82 Коллекционеры
За долгие годы во время моих поездок по миру и стамбульских изысканий о коллекционерах я узнал следующее. Существует два их типа:
1. Одни гордятся своей коллекцией и жаждут демонстрировать её всем подряд (такие обычно бывают на Западе).
2. Другие прячут свою коллекцию где-нибудь в укромном уголке (такие живут в обществах, далеких от современной культуры).
С точки зрения первых, музеи — естественное следствие их собрания. Они уверены, что любая коллекция, по какой бы причине они ни начали её собирать, создана для того, чтобы в конце концов быть с гордостью представленной в музее. Я часто видел это в историях маленьких частных американских музеев: например, в путеводителе по Музею упаковки и рекламы напитков было написано, что однажды мальчик Том, возвращаясь из школы, поднял с земли первую бутылку из-под лимонада. Потом нашел вторую и третью, начал складировать их у себя, и через какое-то время у него появилась идея собрать все бутылки на свете и создать музей.
Коллекционеры второго типа ищут предметы только для того, чтобы хранить. Как и у первых, вначале это ответ, утешение и либо лекарство от некой тайной боли, жизненной проблемы, темного пятна — что было и у меня. Но так как общество, в котором живут такие коллекционеры, музеи и коллекции ценностью не считает, их страсть воспринимается не как часть науки, образования, а как позор, который необходимо скрывать. Ведь в традиционном обществе наличие у человека коллекции указывает не на ценные знания, которыми он обладает, а на душевные раны, какие тот пытается скрыть.

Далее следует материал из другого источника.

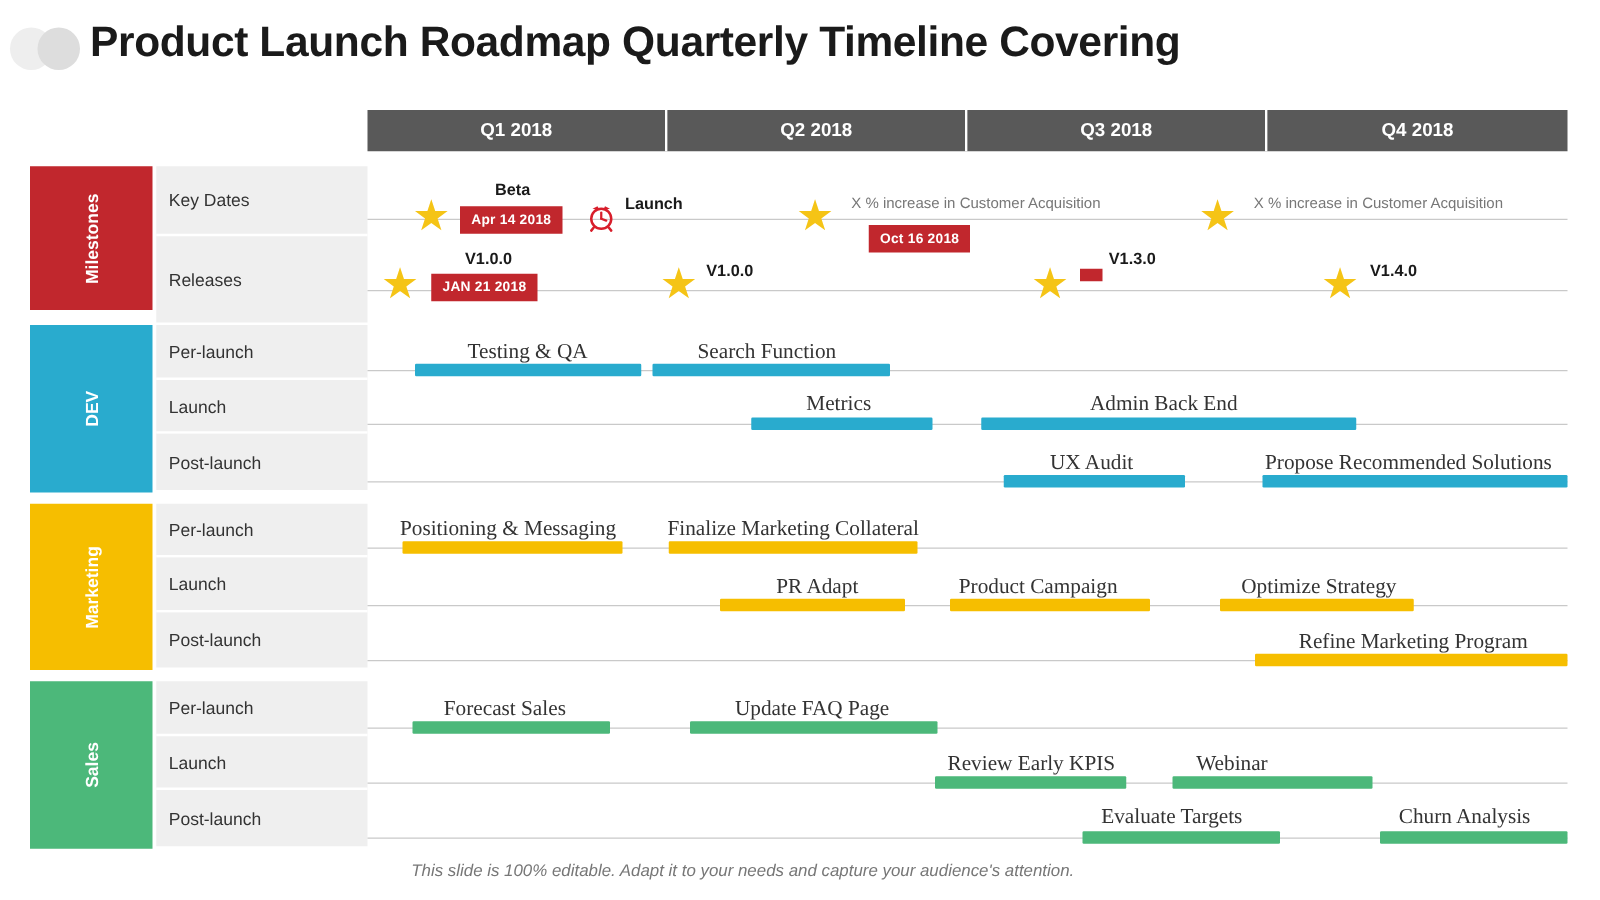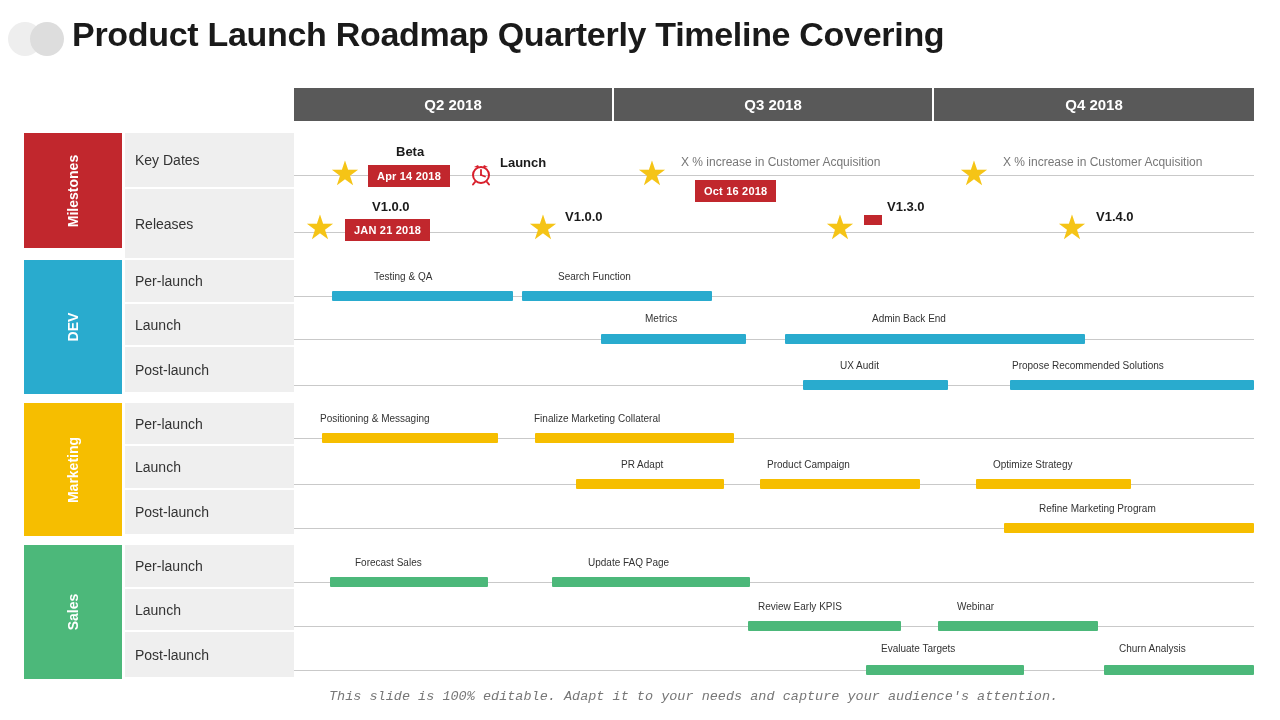"Q1 2018" div.quarter-cell { html: none -> <div>Q1 2018</div> }
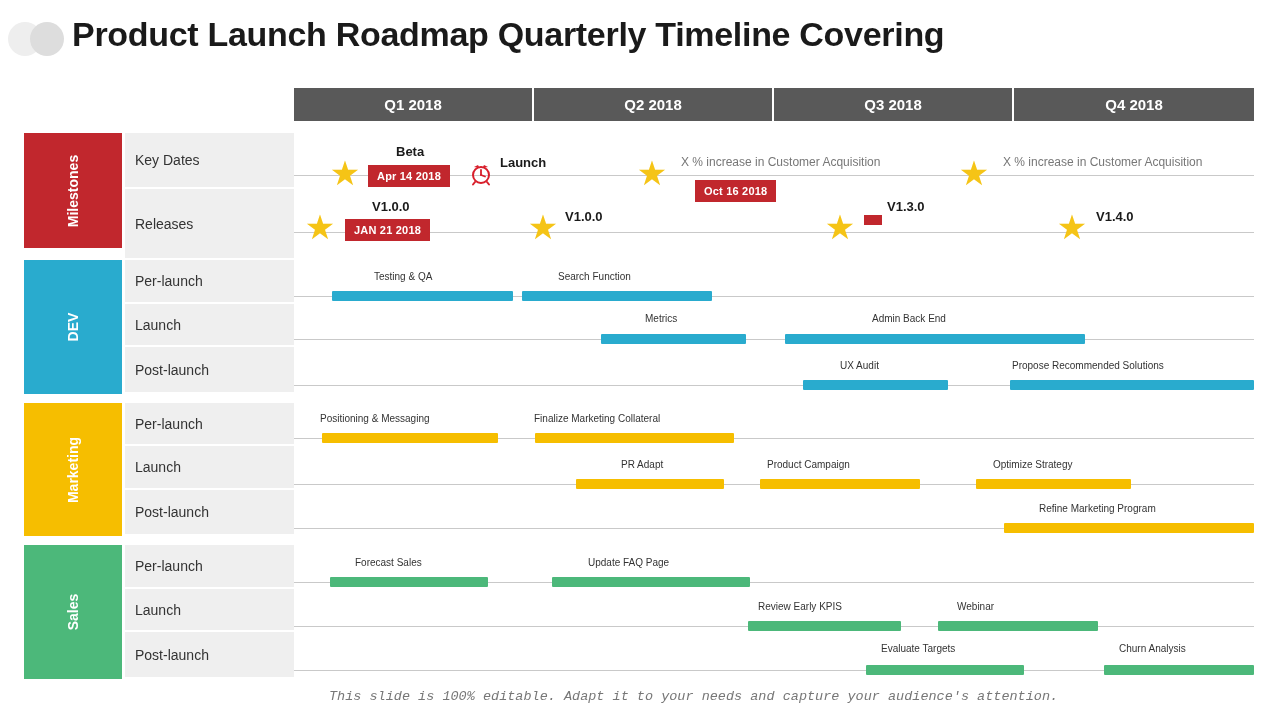"Testing & QA" .bar-label { font-family: none -> Liberation Serif, serif; font-size: 10px -> 17px }
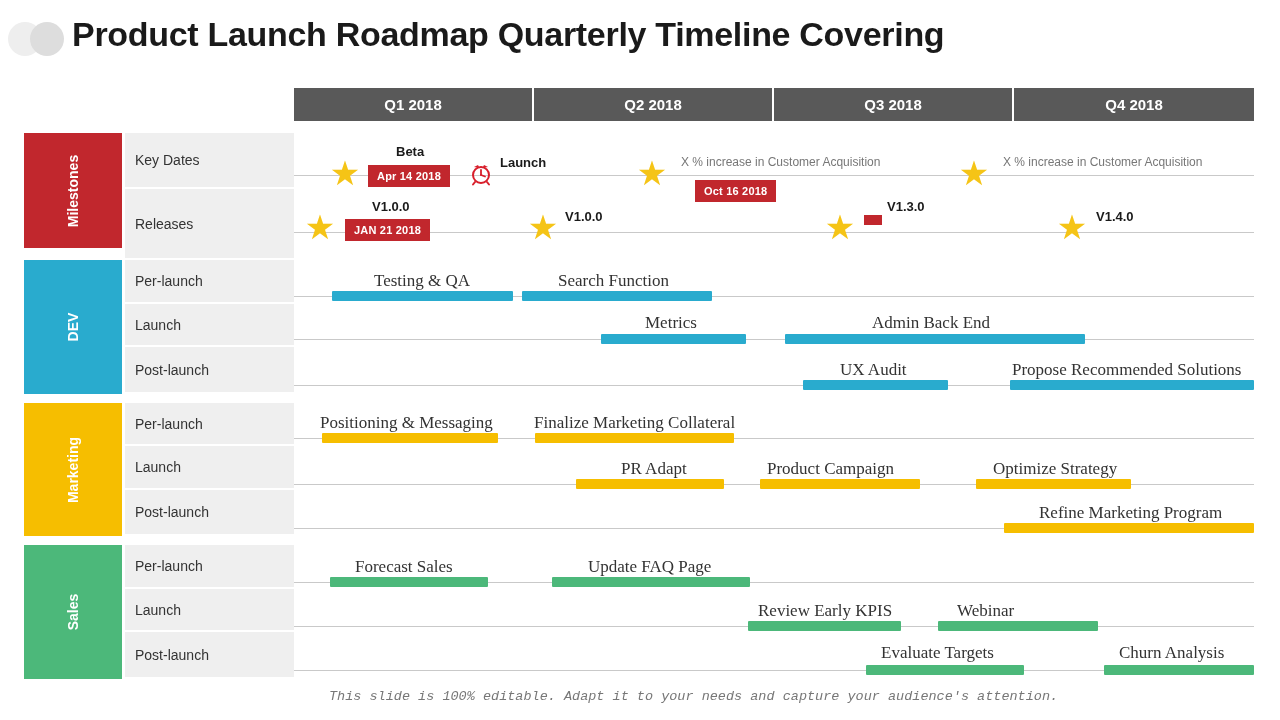"This slide is 100% editable." .footer-note { font-family: Liberation Mono, monospace -> none }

Стамбульские коллекционеры, с которыми я познакомился в начале 1992 года, когда искал для Музея Невинности афишы, фотографии из фойе кинотеатров и билеты на сеансы, на которые мы ходили летом 1976 года, сразу же научили меня чувству стыда за то, что ты собираешь.
Хыфзы-бей, продавший мне после ожесточенного торга плакаты к таким фильмам, как «Любовь пройдет, когда пройдут страдания» и «Меж двух огней», несколько раз отчего-то извиняющимся тоном повторил, что ему приятен мой интерес к его собранию.

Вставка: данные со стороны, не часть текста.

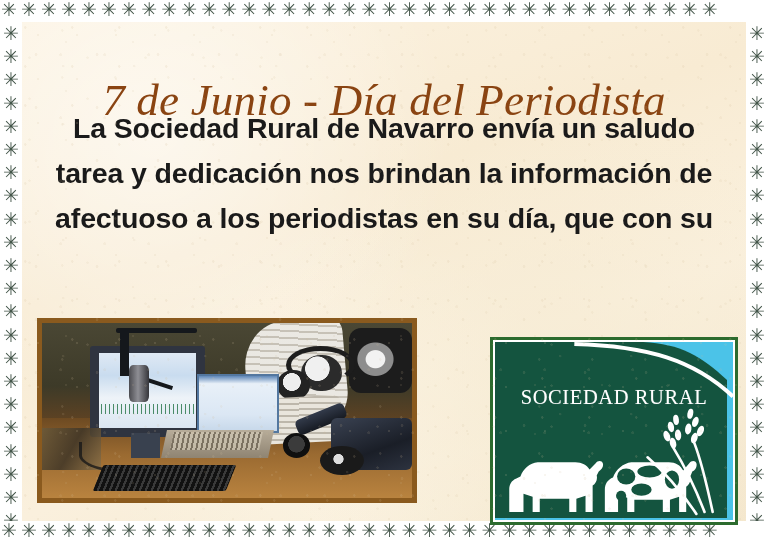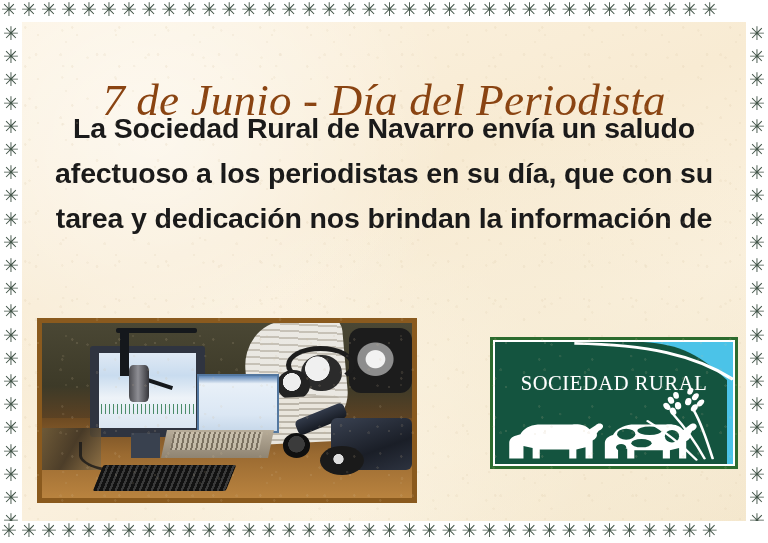"afectuoso a los periodistas en" span.ln { order: before "tarea y dedicación nos brindan" -> after "tarea y dedicación nos brindan" }
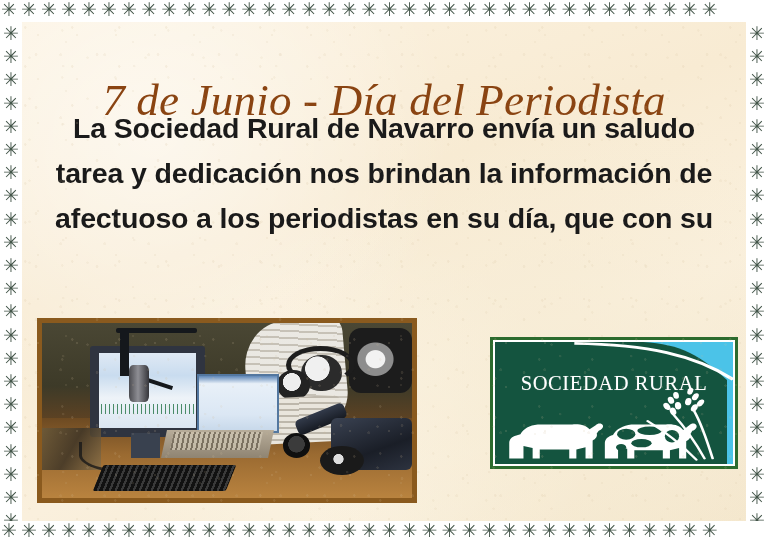"SOCIEDAD RURAL" .logo-frame { height: 132px -> 188px }
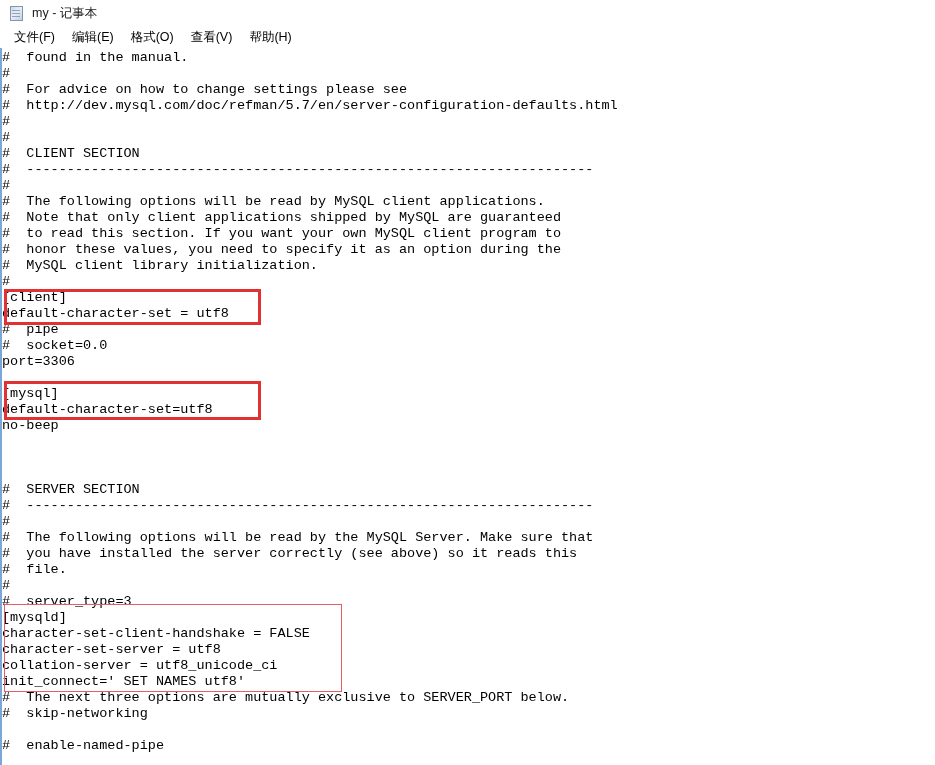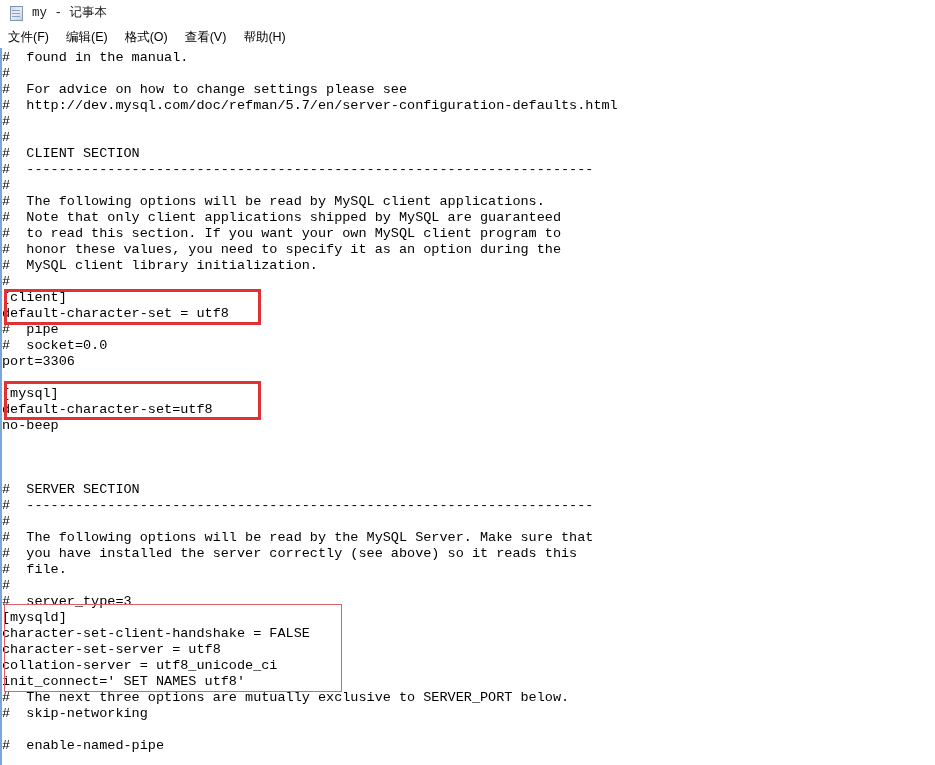"my - 记事本" #title-text { font-family: Liberation Mono, monospace -> Liberation Sans, sans-serif }
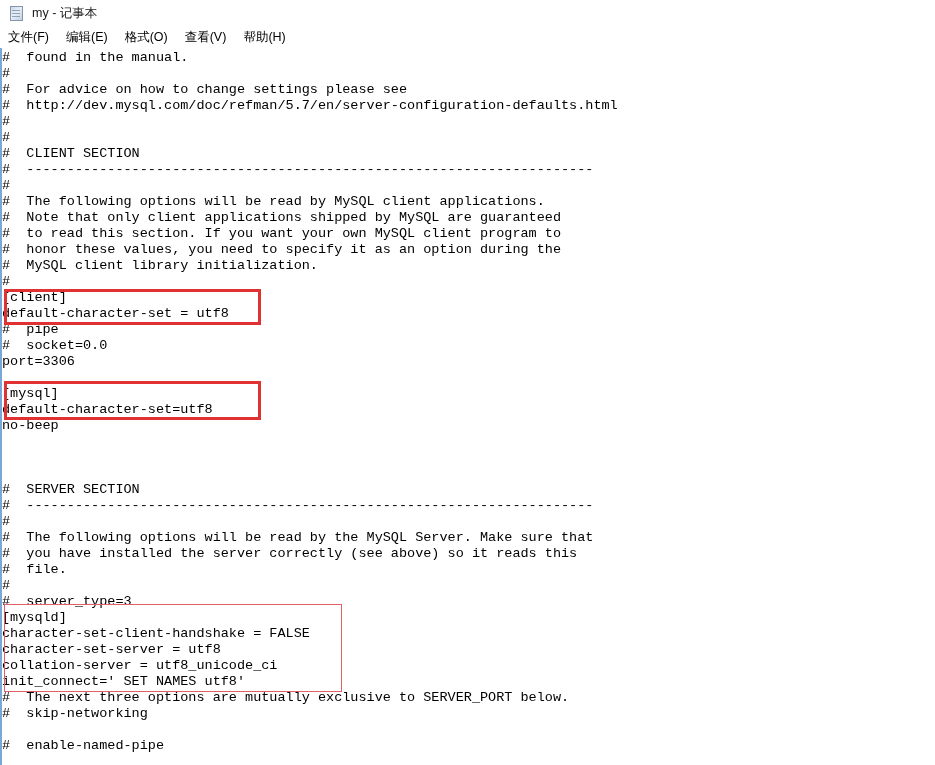"文件(F)" #menu-bar { padding-left: none -> 6px }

— Мне грустно расставаться с этими вещами, Кемаль-бей, и жаль, что я вам их продал, — сказал он. — Но пусть те, кто смеется над моим увлечением, кто издевается надо мной, кто считает, что я мусором забил дом, увидят, сколь высоко ценят то, что я собрал, образованные люди из хороших семей, как вы. Я не пью, не курю, в карты не играю, не распутничаю... Единственное мое увлечение — фотографии актеров из фильмов... Хотите фотографии с корабля «Календер», где снимали фильм с маленькой Папатьей «Услышьте стон моего сердца»? Она в платье на бретельках, а плечи — голые. Не придете ли вы сегодня вечером в богадельню, где один человек хранит фотографии, снятые на съемках фильма «Черный дворец», который не был закончен, так как исполнитель главной роли Тахир Тан покончил с собой, и которых до настоящего времени никто не видел, кроме меня? А еще у меня есть фотография, где немецкая манекенщица Инге, которая снялась в рекламной кампании первого турецкого фруктового лимонада, целуется на премьере фильма в фойе кинотеатра в губы с Экремом Гючлю, в которого она влюблена по роли в фильме «Центральная станция», где она сыграла добродушную немецкую тетушку?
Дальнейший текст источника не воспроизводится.